Of the 881 regular characters expected to appear on broadcast primetime scripted programming in the coming year, 35 (4%) were identified as gay, lesbian, or bisexual. There were an additional 35 recurring LGB characters. The highest percentage of LGBT characters GLAAD has ever counted on primetime scripted broadcast programming was 4.4% in the 2012-13 season.
The number of regular LGBT characters counted on cable increased from 64 to 84, while recurring characters increased from 41 to 58. For the first time, GLAAD counted LGBT characters on original series that premiered on Amazon, Hulu, and Netflix. GLAAD found 43 series regulars and 16 recurring LGBT characters across 23 series.
"Each of us lives at the intersection of many identities and it's important that television characters reflect the full diversity of the LGBT community," said Sarah Kate Ellis, CEO & President of GLAAD. "It is not enough to just include LGBT characters; those characters need to be portrayed with thought and care to accurately represent an often tokenized community."
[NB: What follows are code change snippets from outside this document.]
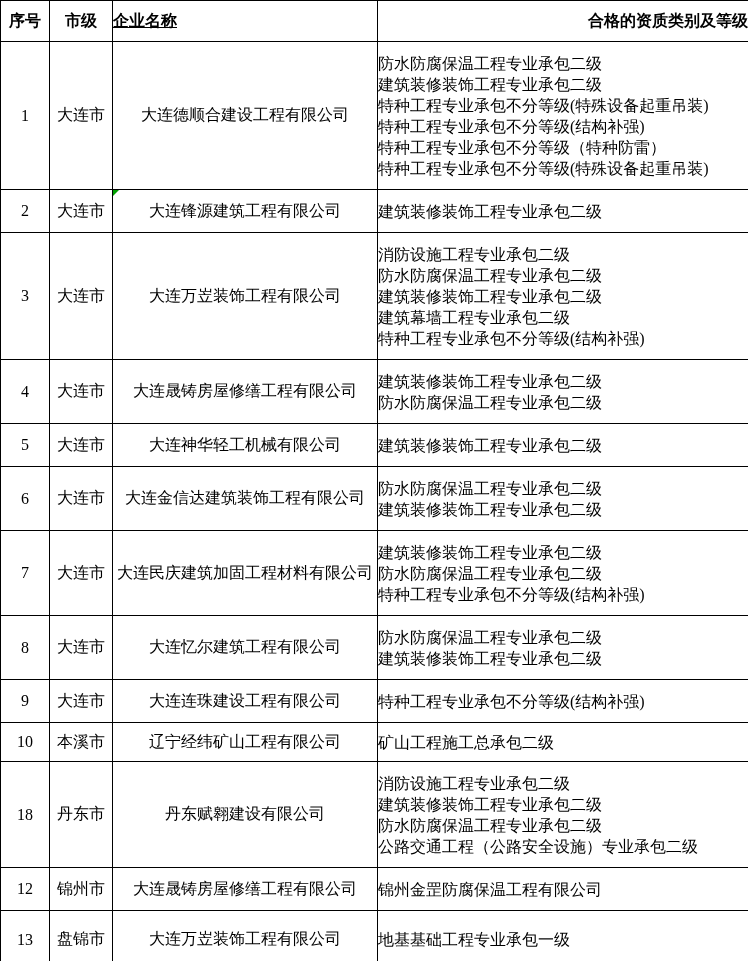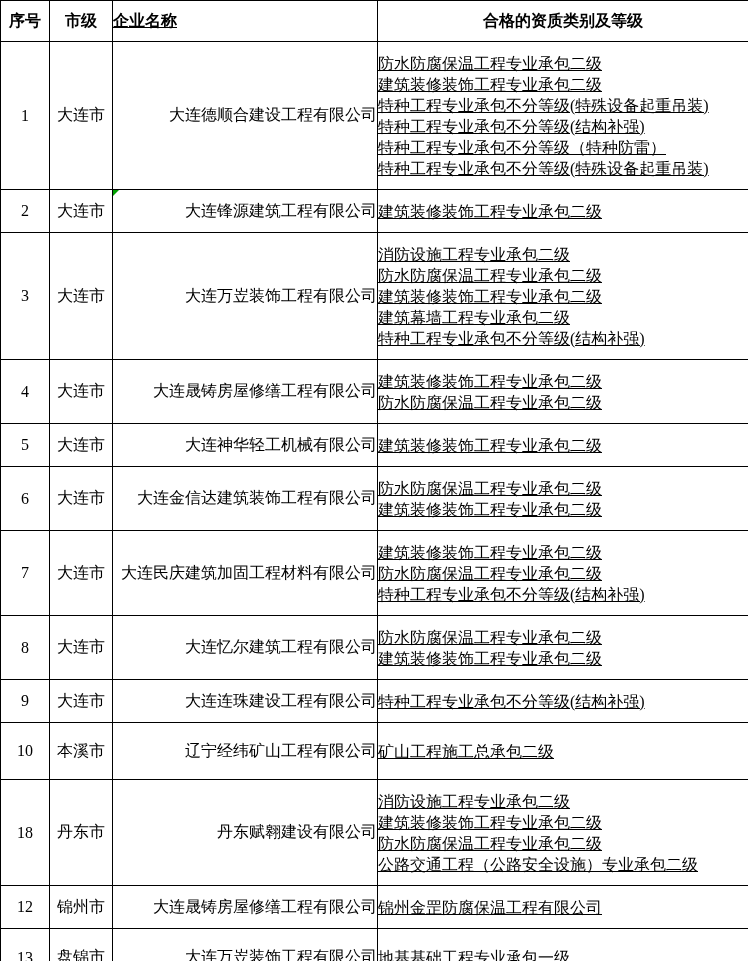"合格的资质类别及等级" th.h-qual { text-align: center -> right }
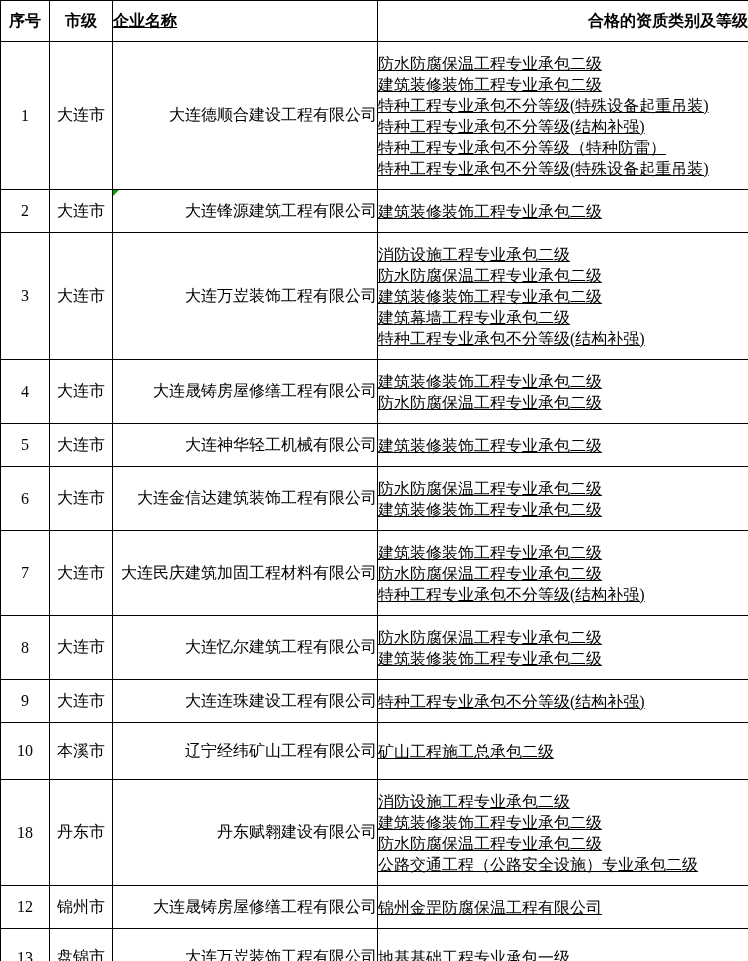"防水防腐保温工程专业承包二级" td.c-qual .qual-line { text-decoration: underline -> none }
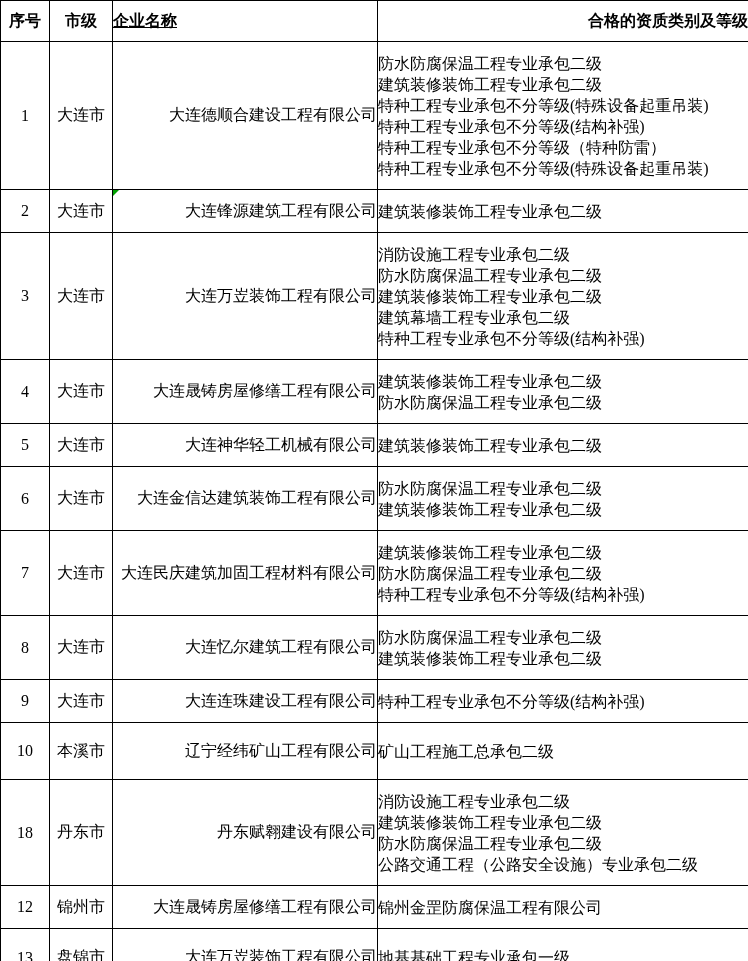"大连德顺合建设工程有限公司" td.c-company { text-align: right -> center }
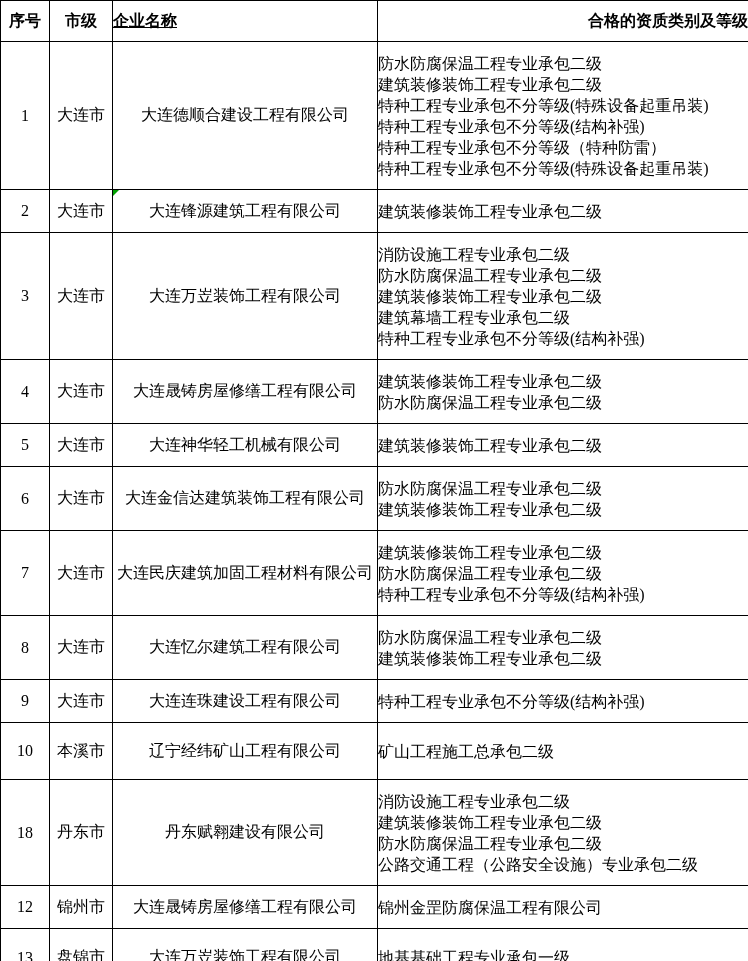"10" tr { height: 57px -> 39px }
- There are no transgender characters counted on primetime broadcast programming, while only three recurring trans characters were counted on cable (2%). Streaming series boast the highest percentage of trans characters at 7% (4) with two notably being series leads. Of the seven trans characters counted, only one was a transgender man.
- Bisexual representations rose on both broadcast and cable this year with a notable increase (from 10 to 18) in the number of bisexual men appearing on cable programs. Unfortunately, many of these characters still fall into dangerous stereotypes about bisexual people.
- With 73% of the LGBT characters appearing on streaming series being white and 71% on cable, it is clear that all three programming platforms need to include more racially diverse LGBT characters. Overall racial diversity is moving in the right direction with 33% (287) of 881 regular characters counted on broadcast programming being people of color, which is a six-point increase from last year.
- GLAAD found that 16% (145) of regular characters on broadcast programming will be Black, the highest percentage since GLAAD began compiling comprehensive racial data 11 years ago. However, Black women remain significantly underrepresented with only 59 of those characters being female.
- This year, 43% of regular characters on primetime broadcast programming are women, which is an increase of three percentage points from last year but still greatly under-represents women in the population.
- For the first time in two years, the percentage of regular characters depicted as living with a disability on broadcast programming has dropped, down to 0.9% from 1.4% reported last year. Between broadcast and cable, there is only one recurring character who is depicted as HIV-positive (Oliver on ABC’s How to Get Away with Murder).
GLAAD’s annual Where We Are On TV report not only propels national conversations about LGBT representation, but informs GLAAD’s own advocacy within the television industry. GLAAD uses this yearly data to create a clearer picture of the stories and images being presented by television networks, and to encourage networks to include diverse LGBT representations within their programming.